Saved entries
::::::
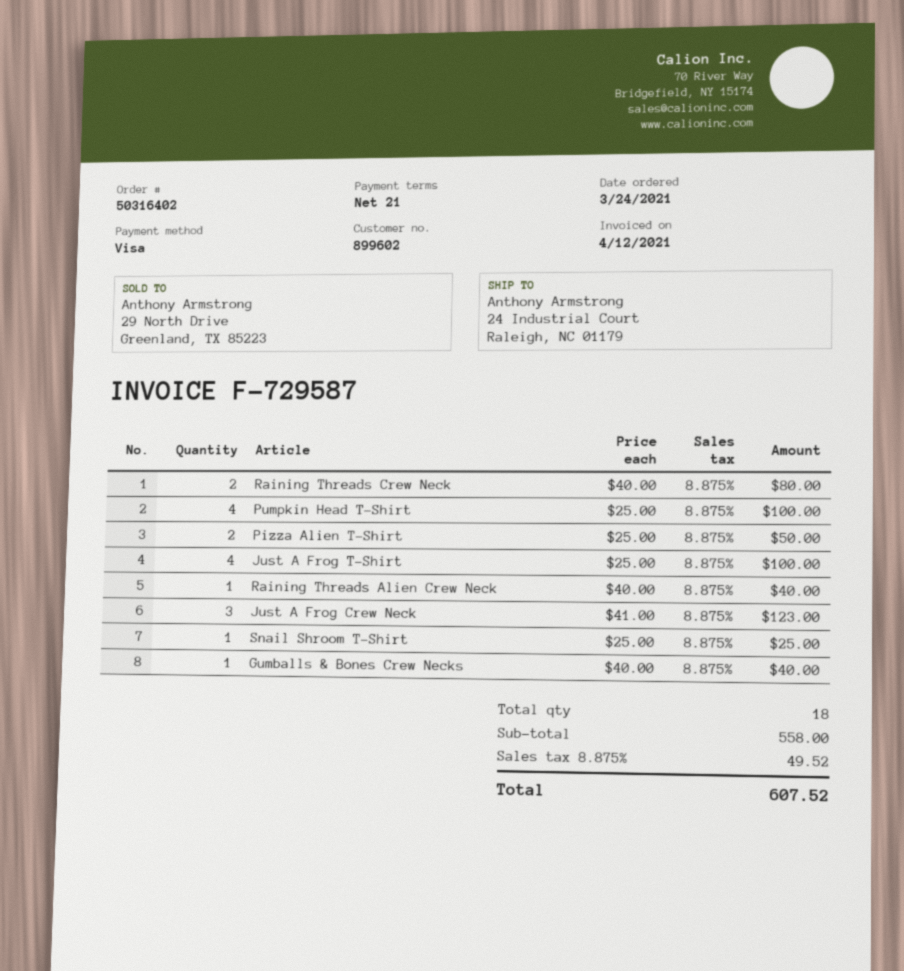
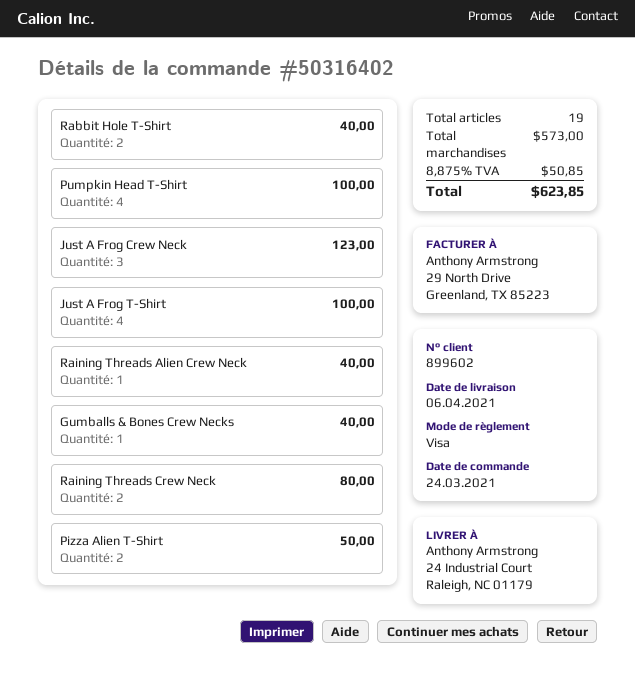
Snail Shroom T-Shirt: 1 for 25.00 -> none
Rabbit Hole T-Shirt: none -> 2 for 40.00
total quantity: 18 -> 19
subtotal: 558.00 -> 573.00
tax: 8.875% = 49.52 -> 8.875% = 50.85
total: 607.52 -> 623.85

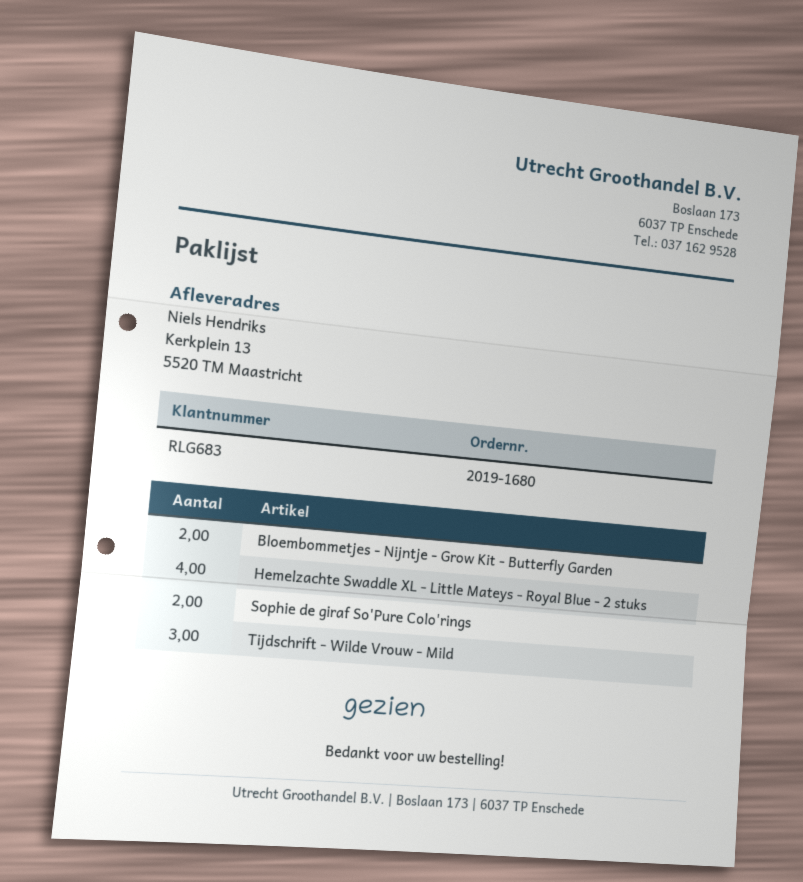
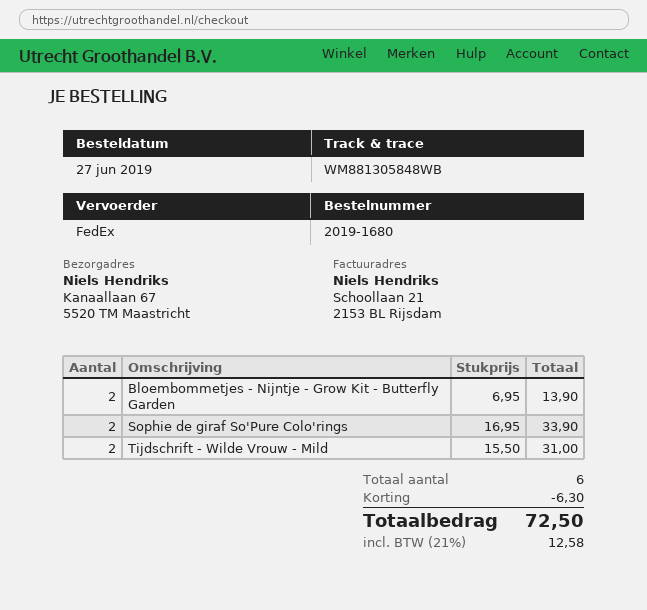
ship to: Kerkplein 13, 5520 TM Maastricht -> Kanaallaan 67, 5520 TM Maastricht
Hemelzachte Swaddle XL - Little Mateys - Royal Blue - 2 stuks: 4 -> none
Tijdschrift - Wilde Vrouw - Mild: 3 -> 2

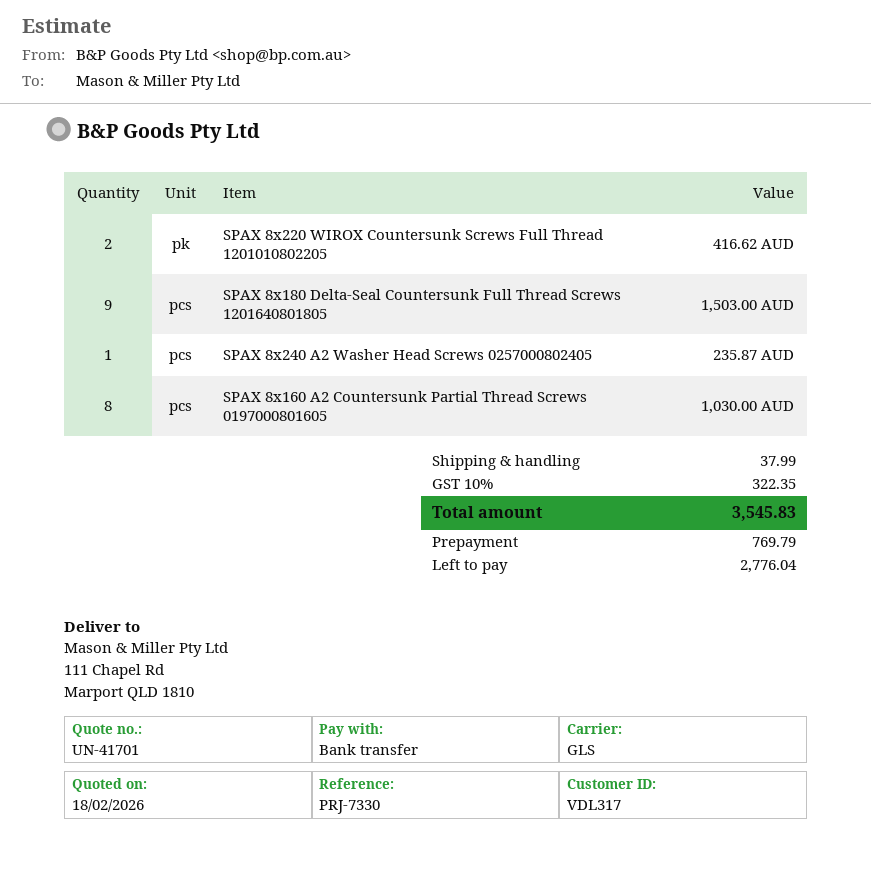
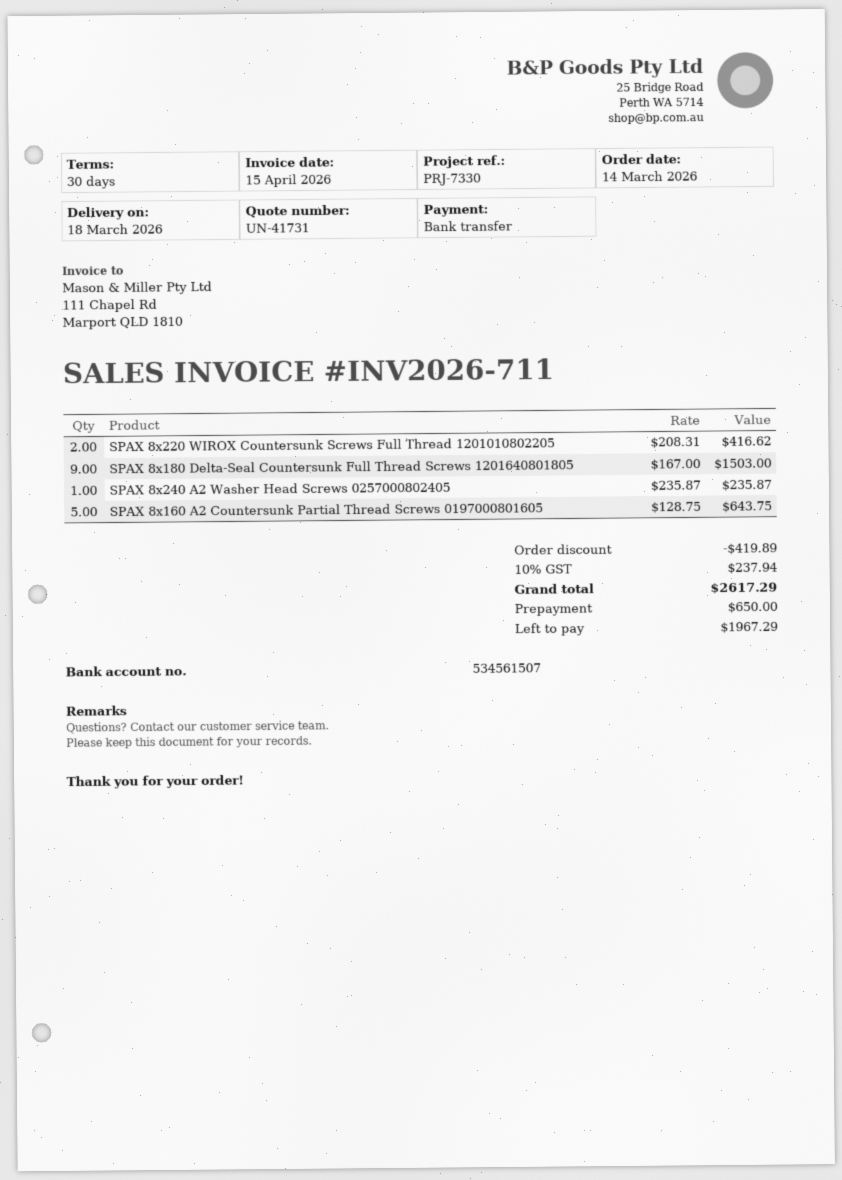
quote number: UN-41701 -> UN-41731
SPAX 8x160 A2 Countersunk Partial Thread Screws 0197000801605: 8 for 1030.00 -> 5 for 643.75
discount: none -> 419.89
shipping: 37.99 -> none
tax: 10% = 322.35 -> 10% = 237.94
total: 3545.83 -> 2617.29
deposit: 769.79 -> 650.00
balance: 2776.04 -> 1967.29

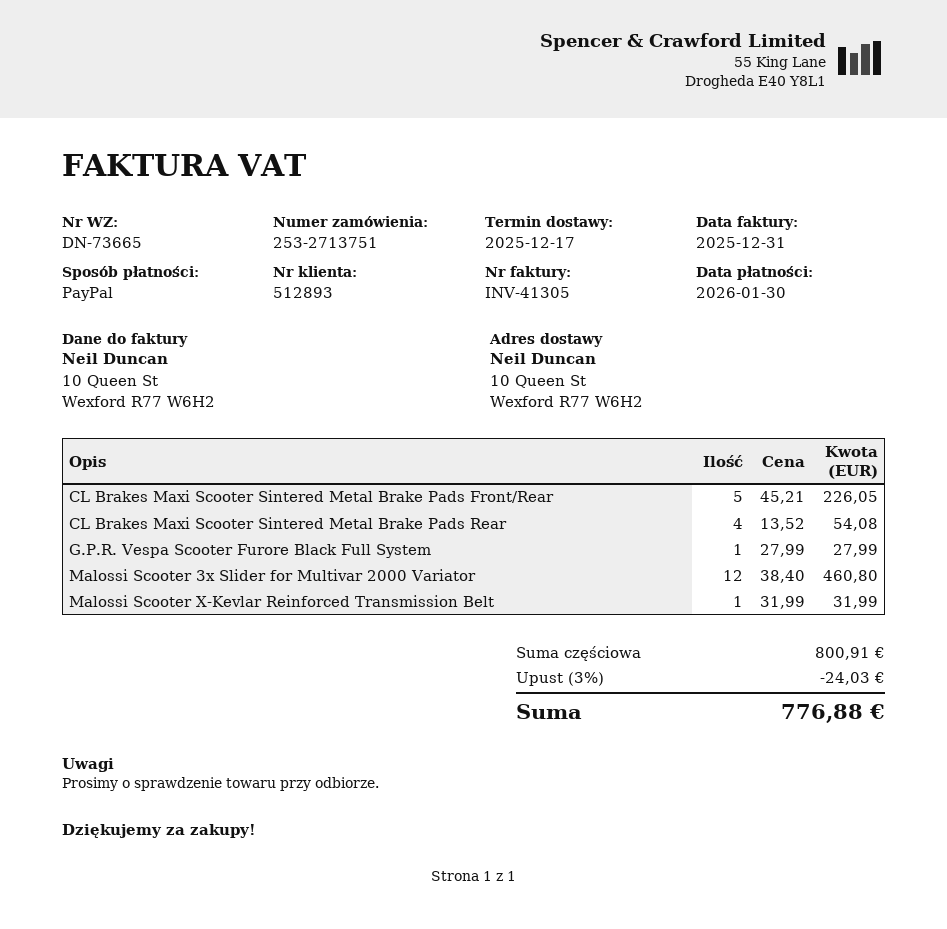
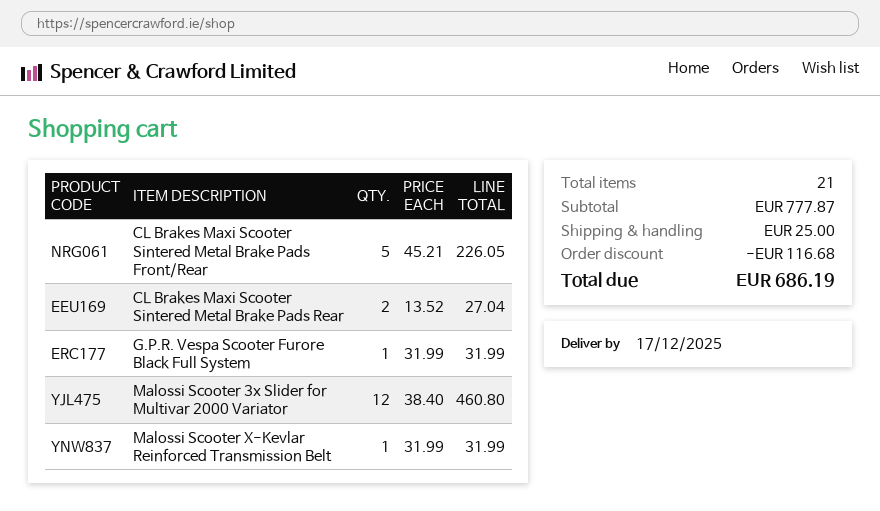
CL Brakes Maxi Scooter Sintered Metal Brake Pads Rear: 4 x 13.52 = 54.08 -> 2 x 13.52 = 27.04
G.P.R. Vespa Scooter Furore Black Full System: 1 x 27.99 = 27.99 -> 1 x 31.99 = 31.99
subtotal: 800.91 -> 777.87
discount: 24.03 -> 116.68
shipping: none -> 25.00
total: 776.88 -> 686.19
::::::
Which lines above include "shipping"? Show each of them by copying it.

#### Task answer
shipping: 37.99 -> none
shipping: none -> 25.00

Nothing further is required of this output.